Karakterlerin bildiklerini ortaya dökmesi oldukça zaman alıyor. Ortada bir ölüm kalım meselesi varken dahi susmayı ve gerçeği kendilerine saklamayı tercih eden karakterler var çünkü gerçeklerin ucu yine kendilerine dokunuyor. Bu, insan doğasının kaypaklığını göstermesi açısından oldukça önemli. Bu insanlar gerçekliği değiştiriyorlar, yalan söylüyorlar, yalan söylemedikleri zaman da gerçeği dillendirmemeyi tercih ediyorlar ki o da yalan söylemenin başka bir yolu. Karakterlerin kendilerine yarattıkları ve sonunda içine hapsoldukları bu dünya oldukça yapay görünüyor bu yüzden.

image

Tüm bu yapaylığın dışında kalan karakterler ise ailelerin çocukları. Masumiyeti ve kirletilmemişliği temsil eden bu çocuklar, etrafta ne döndüğünü bile anlamıyorlar. Filmin son sahnesinde tüm yetişkinler kuma saplanmış bir arabayı yerinden hareket ettirmeye ve kurtarmaya çalışıyorlar. Bu durum da filmin üzerinde durduğu konuyla paralellik gösteriyor zira film boyunca bu yetişkinler sürekli yalan söyleyip başlarına iş açıyorlar ne olduğunu fark etmeden ve sonra da bu durumdan kurtulmaya çalışıyorlar; ama bu konuda başarılı olmuyorlar. Bu arabayı kurtarmaya çalışma sahnesi de bu yüzden anlamlı. Ne kadar çabalarlarsa çabalasınlar içine düştükleri bu durumdan kurtulamayacaklar, kuma gömülmüş bir arabayı oradan itmeye ve yerinden kaldırmaya ne kadar çalışırlarsa çalışsınlar arabayı kurtaramayacakları, sadece onun kuma daha da gömülmesine sebep olacakları gibi. Çocuklar ise bu araba kurtarma çalışmasını sadece izliyor uzaktan, film boyunca yalanları ve oyunları uzaktan izledikleri gibi. Bu yüzden de henüz kirletilmemiş oldukları gerçeği vurgulanıyor.

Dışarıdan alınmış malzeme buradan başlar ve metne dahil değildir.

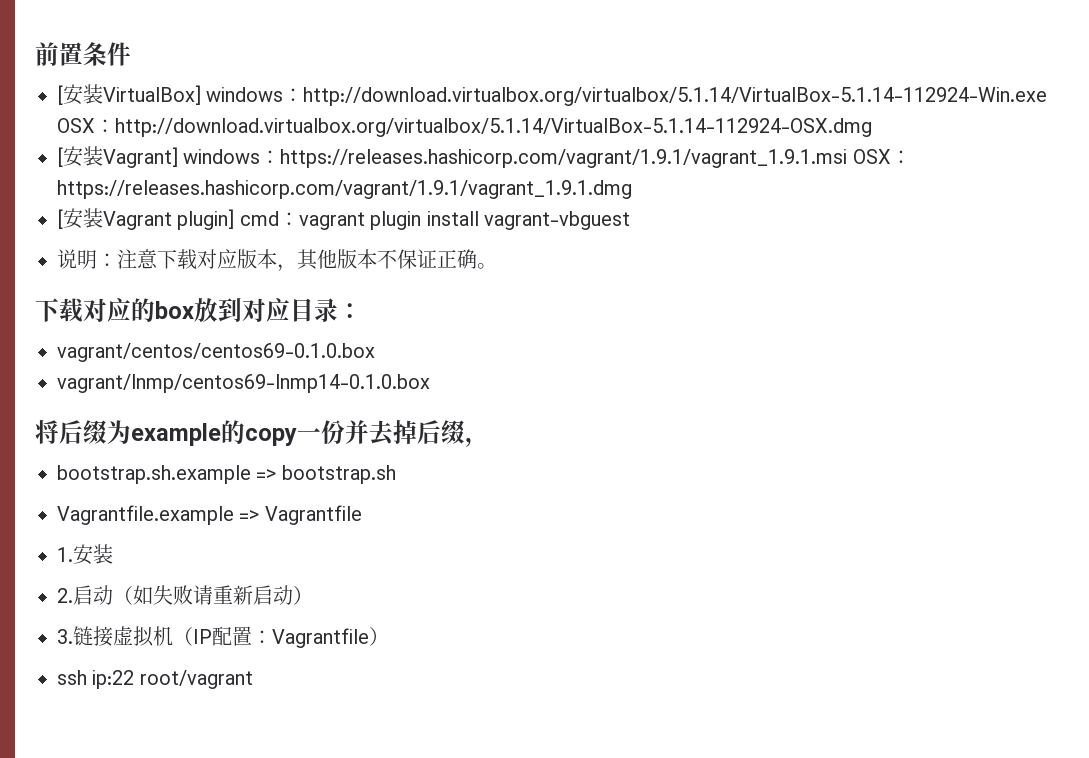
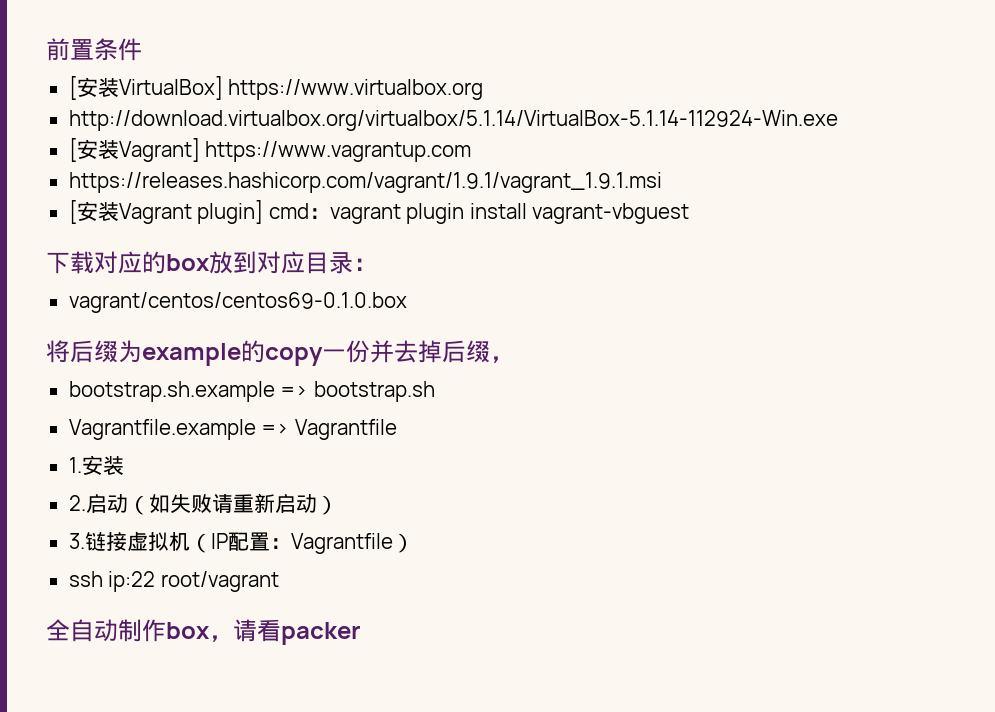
- [安装VirtualBox] windows：http://download.virtualbox.org/virtualbox/5.1.14/VirtualBox-5.1.14-112924-Win.exe OSX：http://download.virtualbox.org/virtualbox/5.1.14/VirtualBox-5.1.14-112924-OSX.dmg
+ [安装VirtualBox] https://www.virtualbox.org
+ http://download.virtualbox.org/virtualbox/5.1.14/VirtualBox-5.1.14-112924-Win.exe
- [安装Vagrant] windows：https://releases.hashicorp.com/vagrant/1.9.1/vagrant_1.9.1.msi OSX：https://releases.hashicorp.com/vagrant/1.9.1/vagrant_1.9.1.dmg
+ [安装Vagrant] https://www.vagrantup.com
+ https://releases.hashicorp.com/vagrant/1.9.1/vagrant_1.9.1.msi
- 说明：注意下载对应版本，其他版本不保证正确。
- vagrant/lnmp/centos69-lnmp14-0.1.0.box
+ 全自动制作box，请看packer

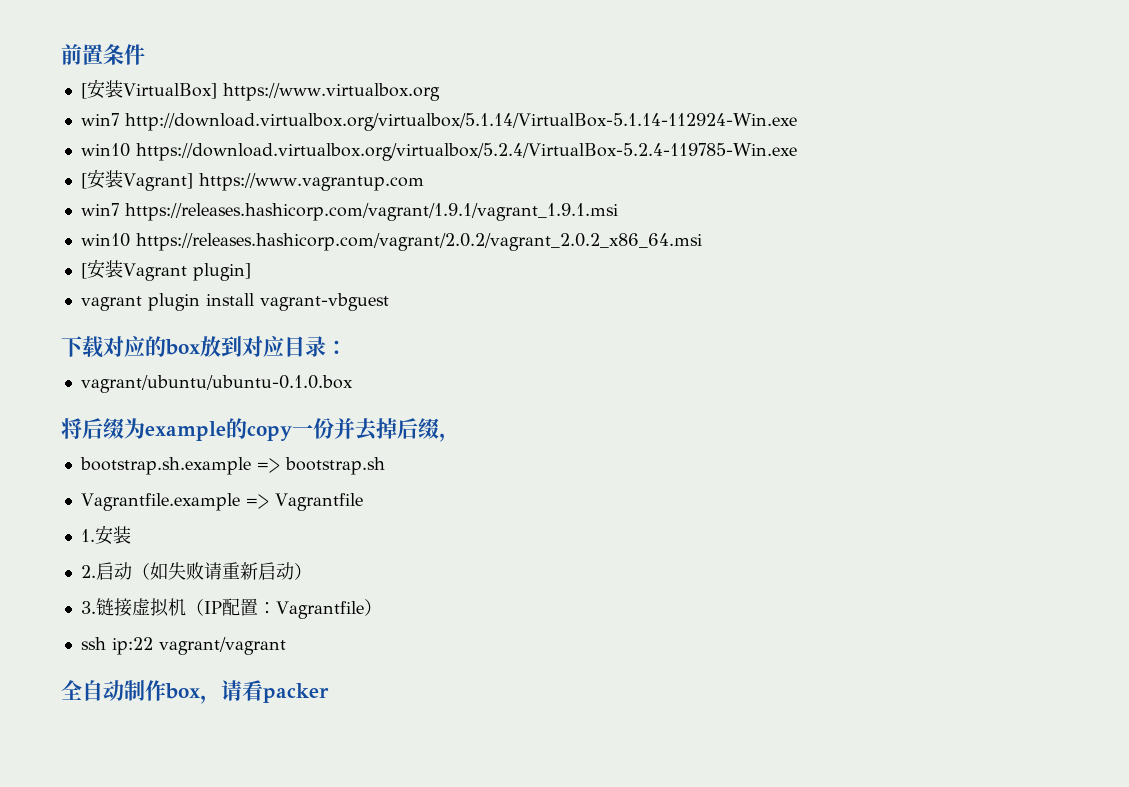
- http://download.virtualbox.org/virtualbox/5.1.14/VirtualBox-5.1.14-112924-Win.exe
+ win7 http://download.virtualbox.org/virtualbox/5.1.14/VirtualBox-5.1.14-112924-Win.exe
+ win10 https://download.virtualbox.org/virtualbox/5.2.4/VirtualBox-5.2.4-119785-Win.exe
- https://releases.hashicorp.com/vagrant/1.9.1/vagrant_1.9.1.msi
+ win7 https://releases.hashicorp.com/vagrant/1.9.1/vagrant_1.9.1.msi
+ win10 https://releases.hashicorp.com/vagrant/2.0.2/vagrant_2.0.2_x86_64.msi
- [安装Vagrant plugin] cmd：vagrant plugin install vagrant-vbguest
+ [安装Vagrant plugin]
+ vagrant plugin install vagrant-vbguest
- vagrant/centos/centos69-0.1.0.box
+ vagrant/ubuntu/ubuntu-0.1.0.box
- ssh ip:22 root/vagrant
+ ssh ip:22 vagrant/vagrant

Film genel olarak aileleri ve aile bireylerini ele alsa da şunu da unutmamak gerekiyor ki aileler dâhil oldukları toplumun sembolik birer temsilcisi, dolayısıyla bulundukları toplumun siyasi ve kültürel durumunu yansıtıyorlar. Bu yüzden filmin yalan üzerine yorumu, politik bir seviyeye de taşınabilir. Sepideh'nin Elly'nin gerçek ismini bile bilmemesine rağmen onu nasıl övdüğünü ve onun neredeyse taraftarlığını yaptığını da göz önüne alırsak, bu politik yorum daha da derinleşiyor. Tüm bu gerilim, ardı arkası kesilmeyen yalanlar, insanların kendi paçalarını kurtarmak için her yola başvurması, ortada bir ölüm söz konusu iken bile insanların ve daha sonra çağırılan görevlilerin takındıkları tavır; konunun aslında o kadar da basit olmadığını ve filmin aslında alttan alta işlediği daha büyük bir konunun olduğunu gösteriyor.

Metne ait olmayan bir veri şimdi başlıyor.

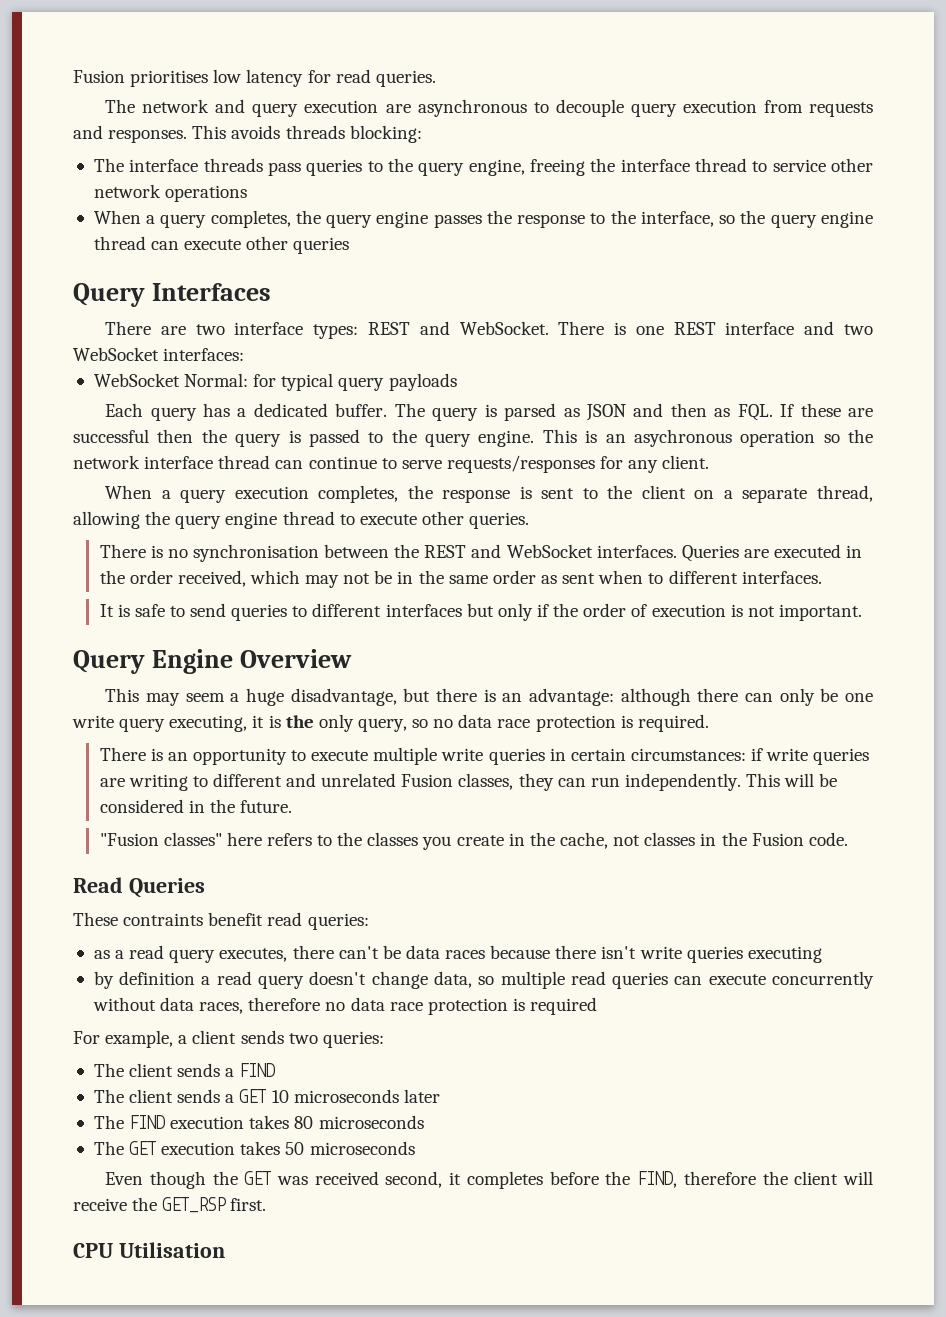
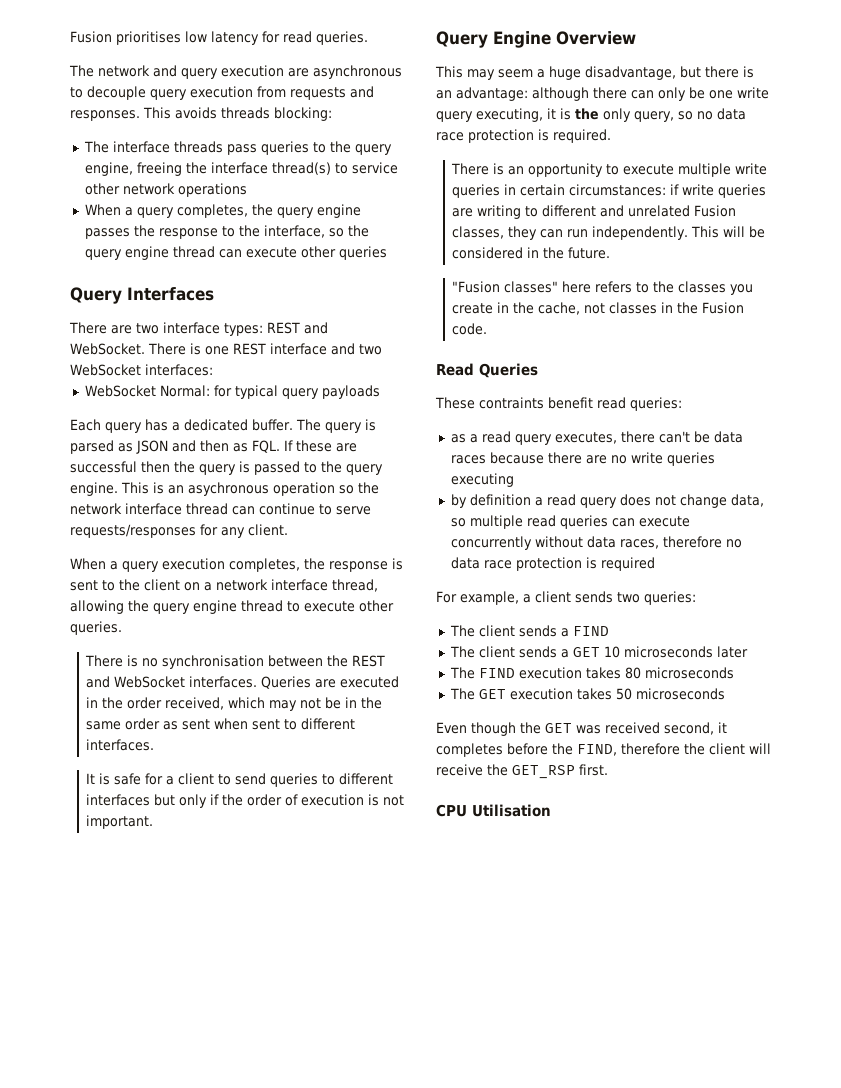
- The interface threads pass queries to the query engine, freeing the interface thread to service other network operations
+ The interface threads pass queries to the query engine, freeing the interface thread(s) to service other network operations
- When a query execution completes, the response is sent to the client on a separate thread, allowing the query engine thread to execute other queries.
+ When a query execution completes, the response is sent to the client on a network interface thread, allowing the query engine thread to execute other queries.
- Queries are executed in the order received, which may not be in the same order as sent when to different interfaces.
+ Queries are executed in the order received, which may not be in the same order as sent when sent to different interfaces.
- It is safe to send queries to different interfaces but only if the order of execution is not important.
+ It is safe for a client to send queries to different interfaces but only if the order of execution is not important.
- as a read query executes, there can't be data races because there isn't write queries executing
+ as a read query executes, there can't be data races because there are no write queries executing
- by definition a read query doesn't change data, so multiple read queries can execute concurrently without data races, therefore no data race protection is required
+ by definition a read query does not change data, so multiple read queries can execute concurrently without data races, therefore no data race protection is required

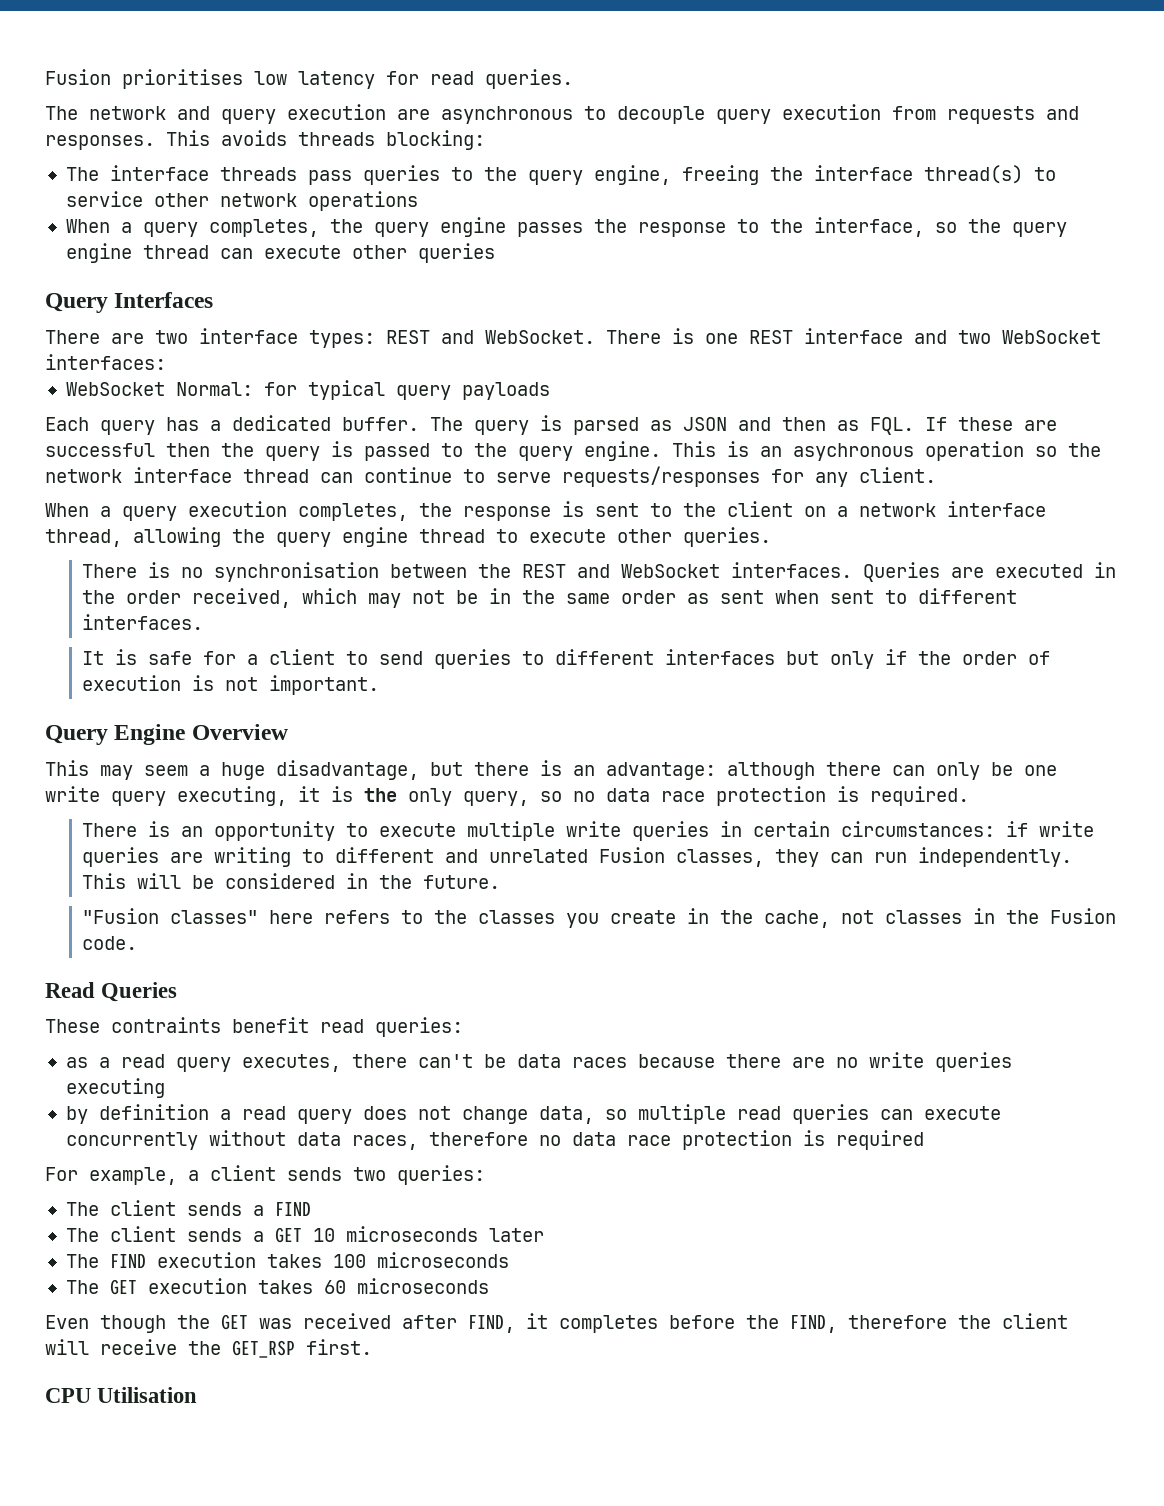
- The FIND execution takes 80 microseconds
+ The FIND execution takes 100 microseconds
- The GET execution takes 50 microseconds
+ The GET execution takes 60 microseconds
- Even though the GET was received second, it completes before the FIND, therefore the client will receive the GET_RSP first.
+ Even though the GET was received after FIND, it completes before the FIND, therefore the client will receive the GET_RSP first.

Bu dediklerimden sonra bir de filmin açılış sahnesini düşünmek gerekiyor. Kameranın açısı seyircinin gözü işlevi görüyor, açılış sahnesi karanlık bir kutunun içine tıkıyor bizi bu yüzden. Bir kutu; ama üzerinde bir delik var ve o delikten belirli zaman aralıklarında zarflar düşüyor içeri. Biz, seyirci, yani insanlar veya insanlık, bu kutunun içine hapsolmuşuz. Bu kutu, bir oy sandığı ve yalanlarla örülmüş bir dünyaya, filme açılıyor. Bu sahne oldukça anlamlı o yüzden. Ulusal ya da evrensel sayılabilecek bir durumu basit bir forma indirgeyip sunmuş oluyor film böylelikle.